### Task goal
Report back each line of the records that contains the string "discount".

[Modification records]
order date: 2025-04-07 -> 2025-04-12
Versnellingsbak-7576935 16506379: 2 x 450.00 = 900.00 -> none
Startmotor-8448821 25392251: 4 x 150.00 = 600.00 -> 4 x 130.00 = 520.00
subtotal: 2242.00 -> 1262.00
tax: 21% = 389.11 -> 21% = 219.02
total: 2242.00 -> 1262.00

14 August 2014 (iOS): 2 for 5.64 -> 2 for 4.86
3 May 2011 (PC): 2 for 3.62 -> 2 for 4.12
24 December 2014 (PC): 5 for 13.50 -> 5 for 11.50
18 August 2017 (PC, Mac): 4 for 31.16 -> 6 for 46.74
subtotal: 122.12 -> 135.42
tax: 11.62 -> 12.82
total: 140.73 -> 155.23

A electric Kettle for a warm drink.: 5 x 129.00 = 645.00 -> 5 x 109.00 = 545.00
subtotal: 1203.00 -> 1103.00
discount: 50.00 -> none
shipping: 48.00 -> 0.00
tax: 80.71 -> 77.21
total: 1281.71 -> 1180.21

--

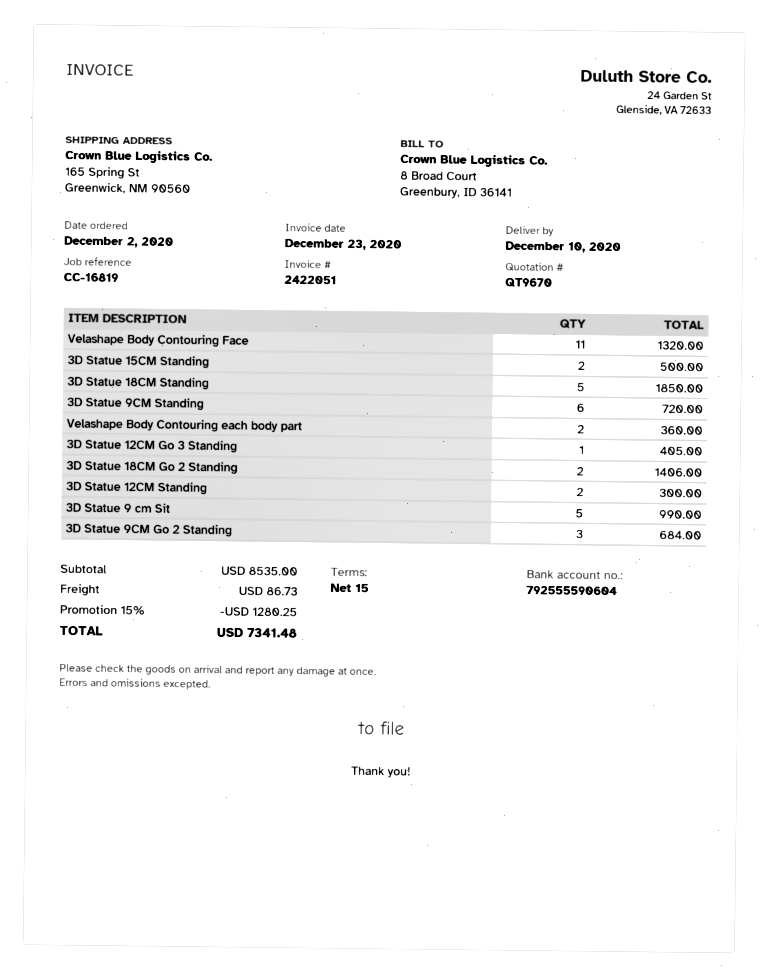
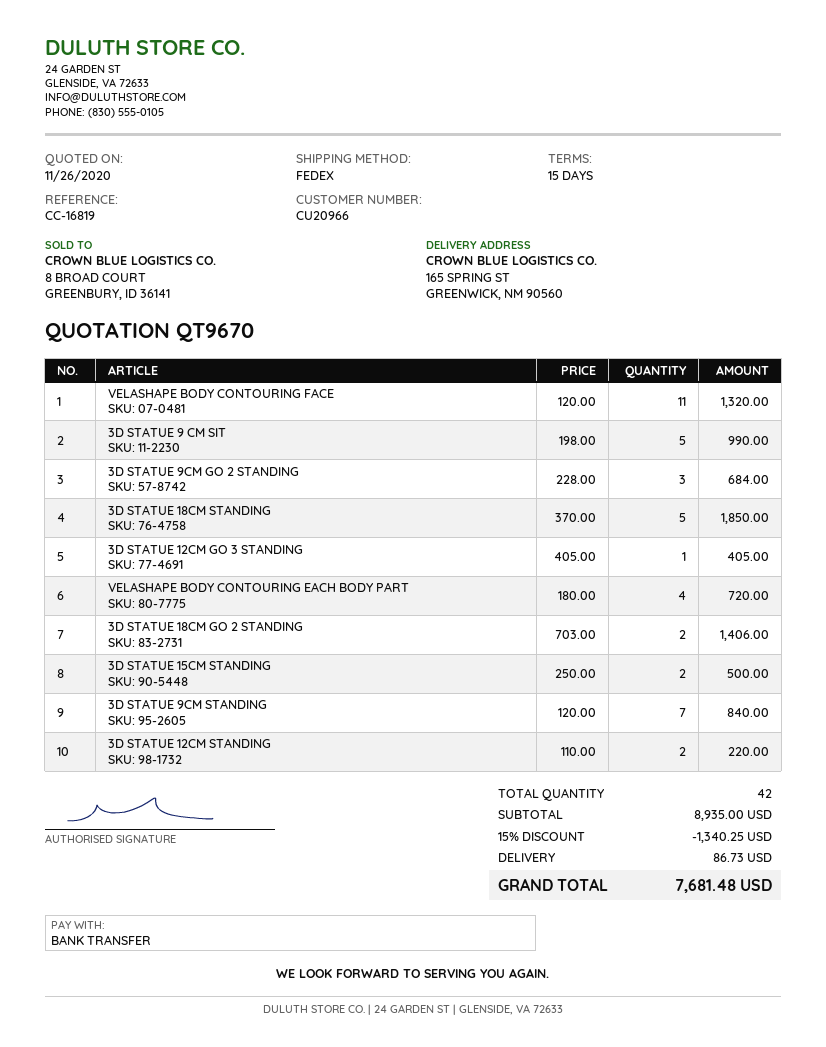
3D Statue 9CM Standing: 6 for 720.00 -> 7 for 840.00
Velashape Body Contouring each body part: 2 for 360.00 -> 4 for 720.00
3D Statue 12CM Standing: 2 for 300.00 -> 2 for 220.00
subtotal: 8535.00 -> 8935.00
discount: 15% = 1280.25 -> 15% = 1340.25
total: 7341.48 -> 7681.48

### Result
discount: 50.00 -> none
discount: 15% = 1280.25 -> 15% = 1340.25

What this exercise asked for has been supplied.